*** Block opens ***

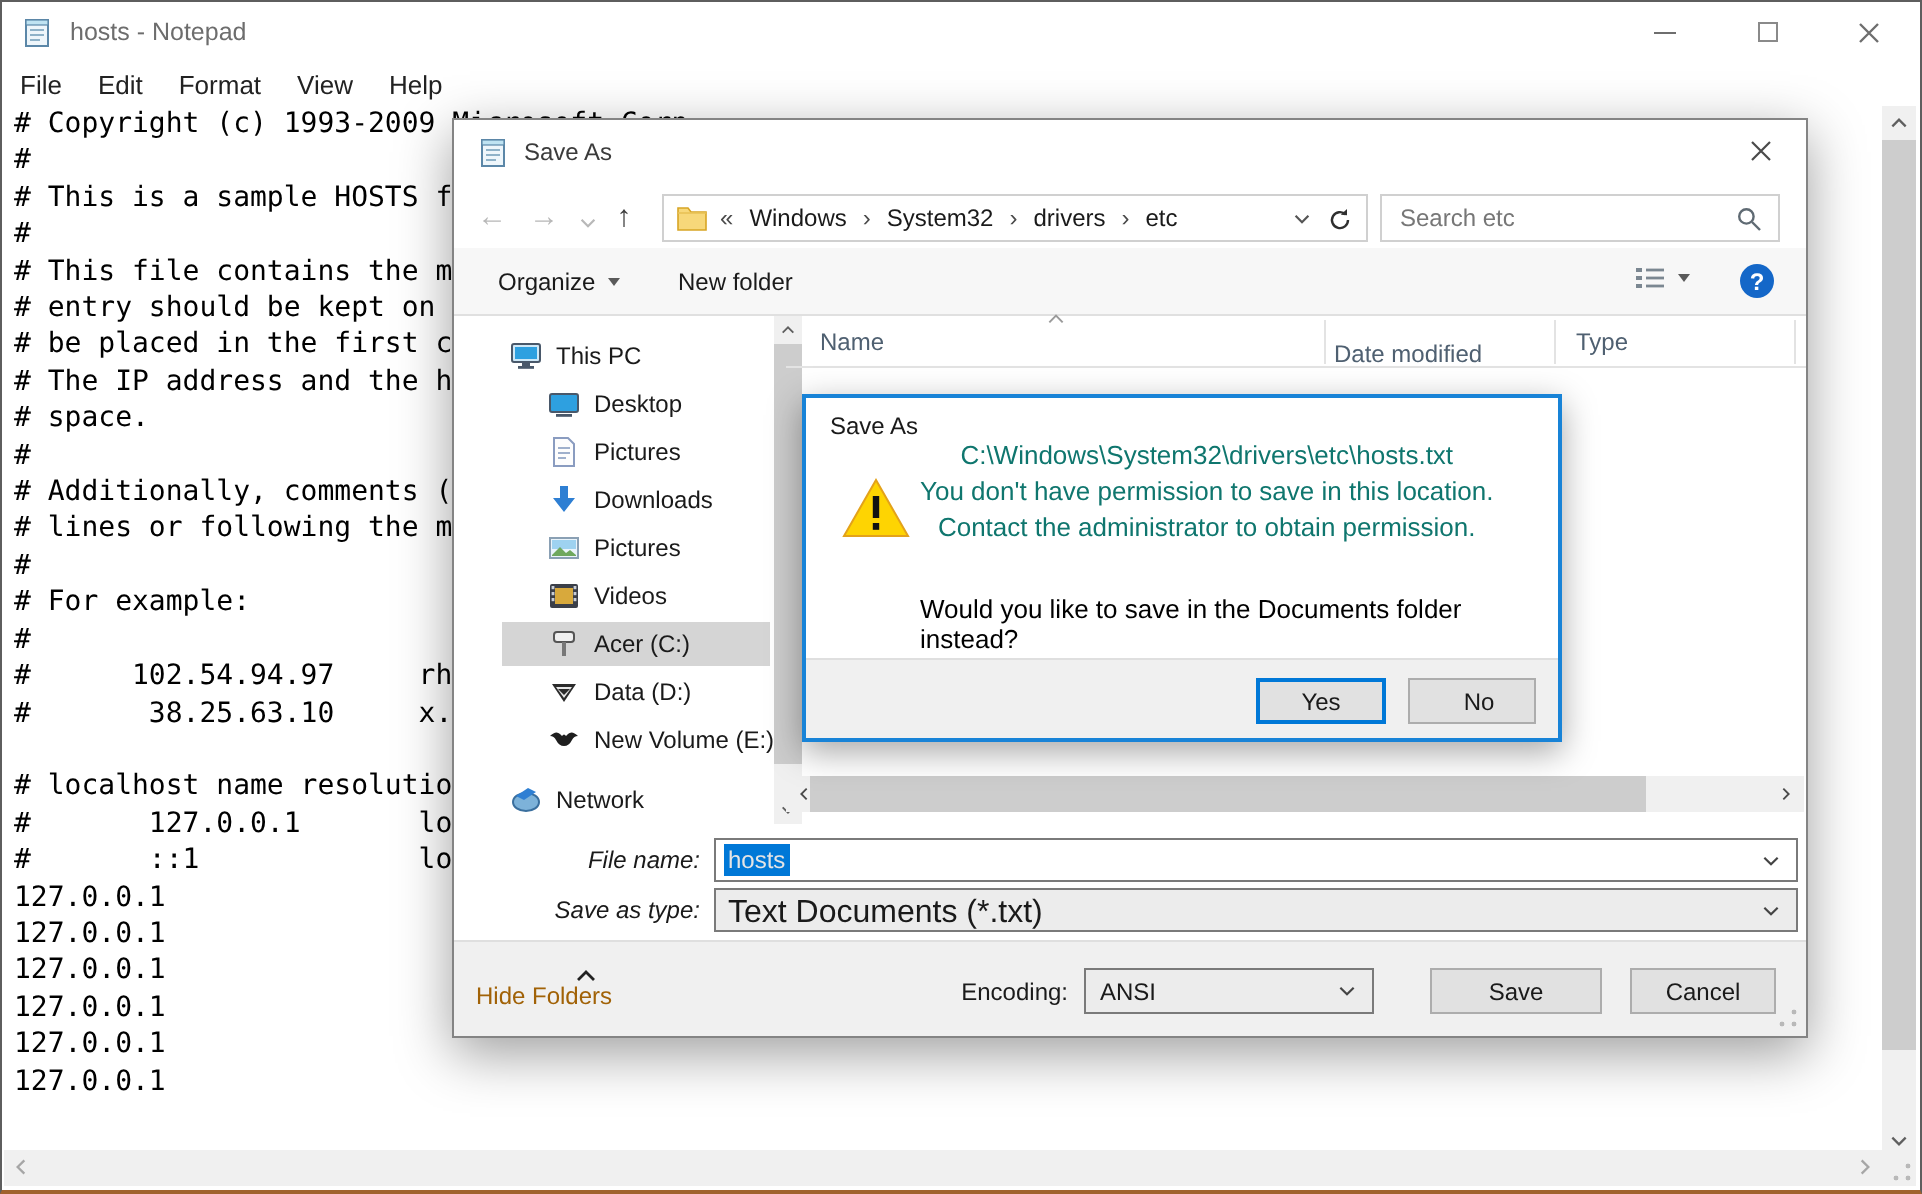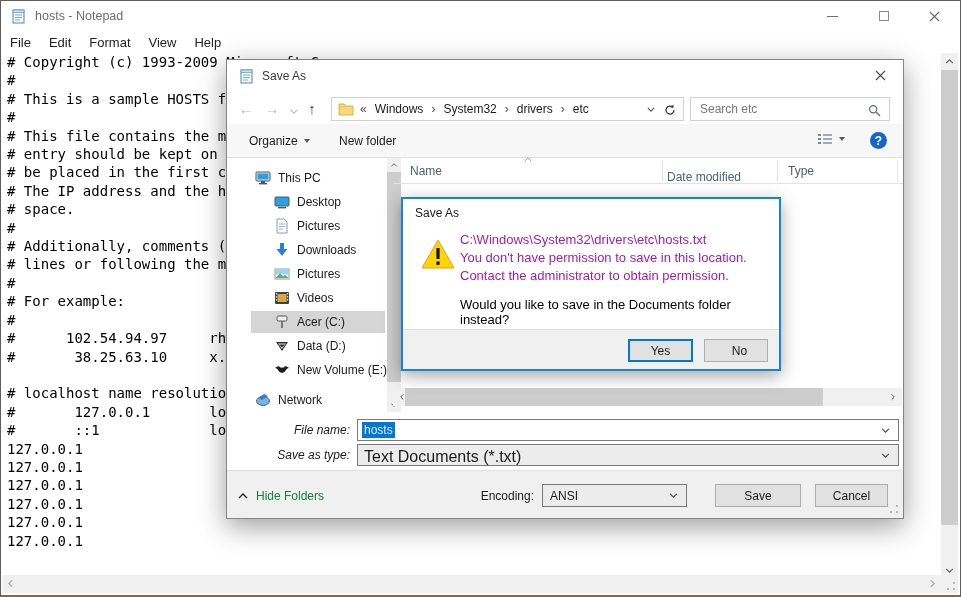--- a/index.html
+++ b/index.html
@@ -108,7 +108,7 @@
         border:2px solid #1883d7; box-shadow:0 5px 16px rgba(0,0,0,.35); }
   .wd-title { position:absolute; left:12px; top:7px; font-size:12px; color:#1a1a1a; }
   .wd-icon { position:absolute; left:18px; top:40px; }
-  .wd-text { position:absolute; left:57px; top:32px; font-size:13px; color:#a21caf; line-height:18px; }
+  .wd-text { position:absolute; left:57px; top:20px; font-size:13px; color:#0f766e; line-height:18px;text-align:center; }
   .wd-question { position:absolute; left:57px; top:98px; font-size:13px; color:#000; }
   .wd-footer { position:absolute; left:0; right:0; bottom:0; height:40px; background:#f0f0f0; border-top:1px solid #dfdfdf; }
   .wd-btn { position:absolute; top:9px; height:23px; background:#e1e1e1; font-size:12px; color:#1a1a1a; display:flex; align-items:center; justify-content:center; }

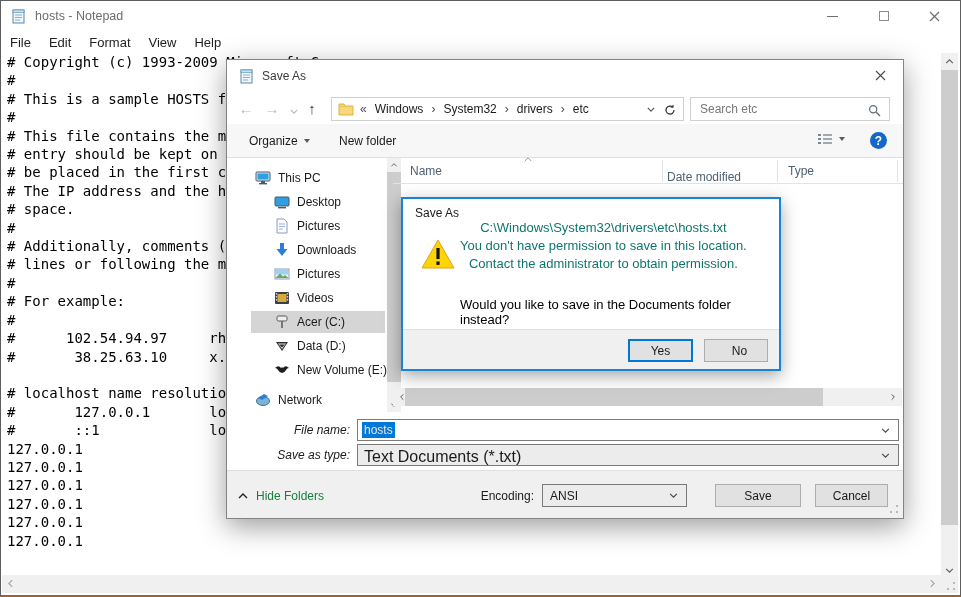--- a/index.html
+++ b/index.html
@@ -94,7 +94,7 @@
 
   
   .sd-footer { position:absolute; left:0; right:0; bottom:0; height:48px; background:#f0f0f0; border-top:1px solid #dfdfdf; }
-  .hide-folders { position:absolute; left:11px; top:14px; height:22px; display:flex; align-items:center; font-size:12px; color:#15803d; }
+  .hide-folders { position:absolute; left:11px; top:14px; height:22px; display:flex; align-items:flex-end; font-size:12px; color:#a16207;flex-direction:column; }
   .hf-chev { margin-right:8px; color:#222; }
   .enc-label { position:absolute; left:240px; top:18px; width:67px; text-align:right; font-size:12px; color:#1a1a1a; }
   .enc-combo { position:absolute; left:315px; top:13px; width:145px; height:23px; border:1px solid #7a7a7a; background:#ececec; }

*** Block closes ***

Task prompt >>
Every record must be returned exactly. Leave its pictures out.

Final answer >>
--- a/index.html
+++ b/index.html
@@ -108,7 +108,7 @@
         border:2px solid #1883d7; box-shadow:0 5px 16px rgba(0,0,0,.35); }
   .wd-title { position:absolute; left:12px; top:7px; font-size:12px; color:#1a1a1a; }
   .wd-icon { position:absolute; left:18px; top:40px; }
-  .wd-text { position:absolute; left:57px; top:32px; font-size:13px; color:#a21caf; line-height:18px; }
+  .wd-text { position:absolute; left:57px; top:20px; font-size:13px; color:#0f766e; line-height:18px;text-align:center; }
   .wd-question { position:absolute; left:57px; top:98px; font-size:13px; color:#000; }
   .wd-footer { position:absolute; left:0; right:0; bottom:0; height:40px; background:#f0f0f0; border-top:1px solid #dfdfdf; }
   .wd-btn { position:absolute; top:9px; height:23px; background:#e1e1e1; font-size:12px; color:#1a1a1a; display:flex; align-items:center; justify-content:center; }

--- a/index.html
+++ b/index.html
@@ -94,7 +94,7 @@
 
   
   .sd-footer { position:absolute; left:0; right:0; bottom:0; height:48px; background:#f0f0f0; border-top:1px solid #dfdfdf; }
-  .hide-folders { position:absolute; left:11px; top:14px; height:22px; display:flex; align-items:center; font-size:12px; color:#15803d; }
+  .hide-folders { position:absolute; left:11px; top:14px; height:22px; display:flex; align-items:flex-end; font-size:12px; color:#a16207;flex-direction:column; }
   .hf-chev { margin-right:8px; color:#222; }
   .enc-label { position:absolute; left:240px; top:18px; width:67px; text-align:right; font-size:12px; color:#1a1a1a; }
   .enc-combo { position:absolute; left:315px; top:13px; width:145px; height:23px; border:1px solid #7a7a7a; background:#ececec; }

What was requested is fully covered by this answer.